Pandemics and biodiversity

Twenty-two main consultants from world wide held an pressing digital workshop in regards to the connection between the degradation of nature and rising pandemic dangers.

The ensuing report (which you can read here) states that future pandemics will do extra injury than COVID-19 except we cut back human actions that drive the lack of biodiversity by better conservation of protected areas, in response to a serious new report from the Intergovernmental Science-Coverage Platform on Biodiversity and Ecosystem Companies (IPBES).

The bulk (70%) of rising ailments are brought on by microbes of animal origin. These microbes “spill over” as a result of contact amongst wildlife, livestock, and other people.

Dr. Peter Daszak, a zoologist, and president of EcoHealth Alliance and chair of the IPBES workshop, stated:

There is no such thing as a nice thriller about the reason for the COVID-19 pandemic — or of any trendy pandemic.

The identical human actions that drive local weather change and biodiversity loss additionally drive pandemic danger by their impacts on our surroundings. Adjustments in the way in which we use land; the growth and intensification of agriculture; and unsustainable commerce, manufacturing, and consumption disrupt nature and improve contact between wildlife, livestock, pathogens, and other people. That is the trail to pandemics.

In different phrases, we’ve acquired to cease doing issues that lead to biodiversity loss, equivalent to deforestation and wildlife commerce.

US potential in inexperienced vitality

A brand new report from international know-how firm Wärtsilä, “Aligning Stimulus with Power Transformation,” has modeled situations the place key G20 international locations, together with the US and the UK, focus their total present stimulus packages for vitality on cost-optimally rising inexperienced vitality, aligning financial restoration with decarbonization. 

For instance, within the US, if all the present stimulus cash going to fossil fuels ($72 billion) was allotted to advance inexperienced vitality, the nation may obtain greater than 100 GW of recent capability. This might lead to over 500,000 new inexperienced vitality jobs — 175% extra new jobs than if the stimulus was targeted on fossil fuels.

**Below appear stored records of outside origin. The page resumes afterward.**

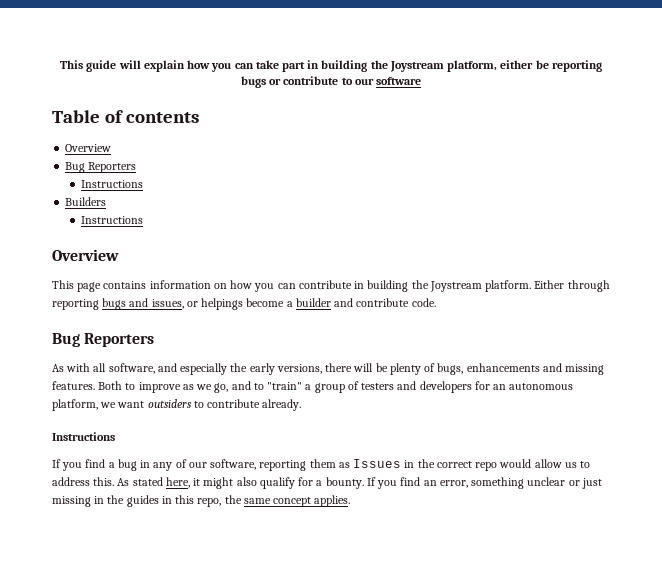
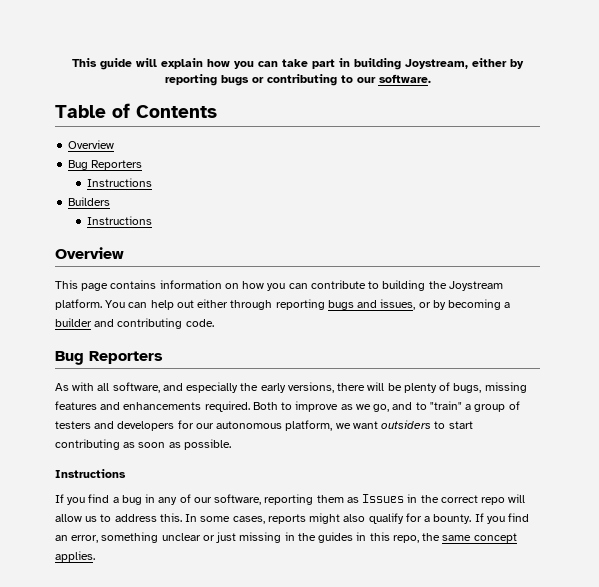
[370,60,549,72] the Joystream platform, either be -> [405,58,524,69] Joystream, either by
[283,76,339,85] contribute -> [266,74,337,86] contributing
[376,77,422,85] software -> [378,74,431,83] software.
[125,112,199,123] contents -> [136,105,217,118] Contents
[354,281,365,289] in -> [368,281,380,289] to
[534,280,565,289] Either -> [105,299,229,310] You can help out either
[201,298,285,310] helpings become -> [432,299,502,310] by becoming
[356,298,410,307] contribute -> [117,318,183,329] contributing
[466,363,605,375] [52,381,95,390] enhancements and missing features. -> [484,382,527,393] [55,401,250,412] missing features and enhancements required.
[493,384,507,390] an -> [195,423,214,429] our
[207,399,302,411] contribute already. -> [448,421,473,429] [55,439,231,450] start contributing as soon as possible.
[499,459,532,468] would -> [508,494,526,503] will
[117,477,201,488] As stated here, it -> [185,514,306,524] In some cases, reports

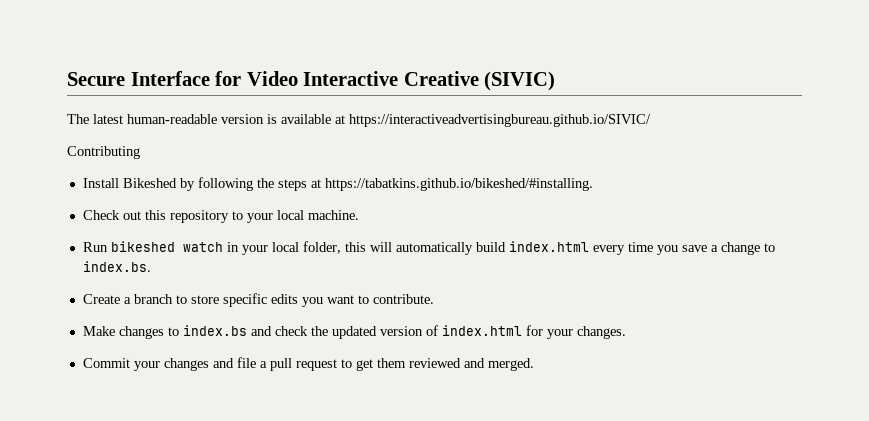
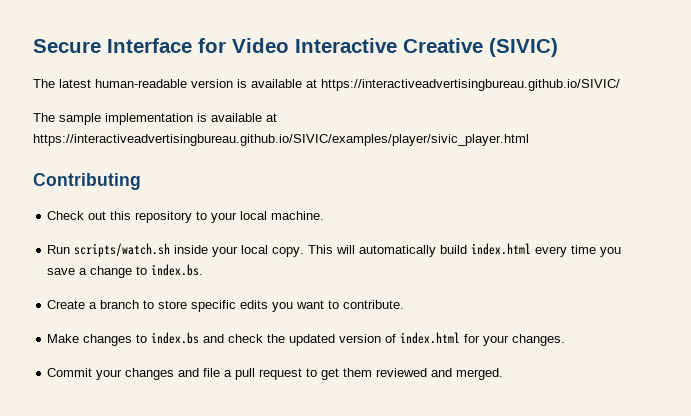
[67,146,140,159] [82,177,593,191] Contributing // Install Bikeshed by following the steps at https://tabatkins.github.io/bikeshed/#installing. -> [33,113,277,125] [33,134,529,146] [33,173,141,190] The sample implementation is available at https://interactiveadvertisingbureau.github.io/SIVIC/examples/player/sivic_player.html // Contributing
[110,241,366,255] bikeshed watch in your local folder, this -> [74,243,334,257] scripts/watch.sh inside your local copy. This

Wärtsilä modeled a state of affairs for a net-zero electrical energy sector for the US by 2035. The mannequin demonstrates {that a} cost-optimal, carbon-neutral energy system might be achieved with 1,700 GW of recent wind and photo voltaic, supported by battery vitality storage and versatile gas-fired energy capability working on renewable bio- or artificial fuels. The system may create 8.7 million jobs in inexperienced vitality alone and would price round $1.7 trillion. In different phrases, it’s achievable.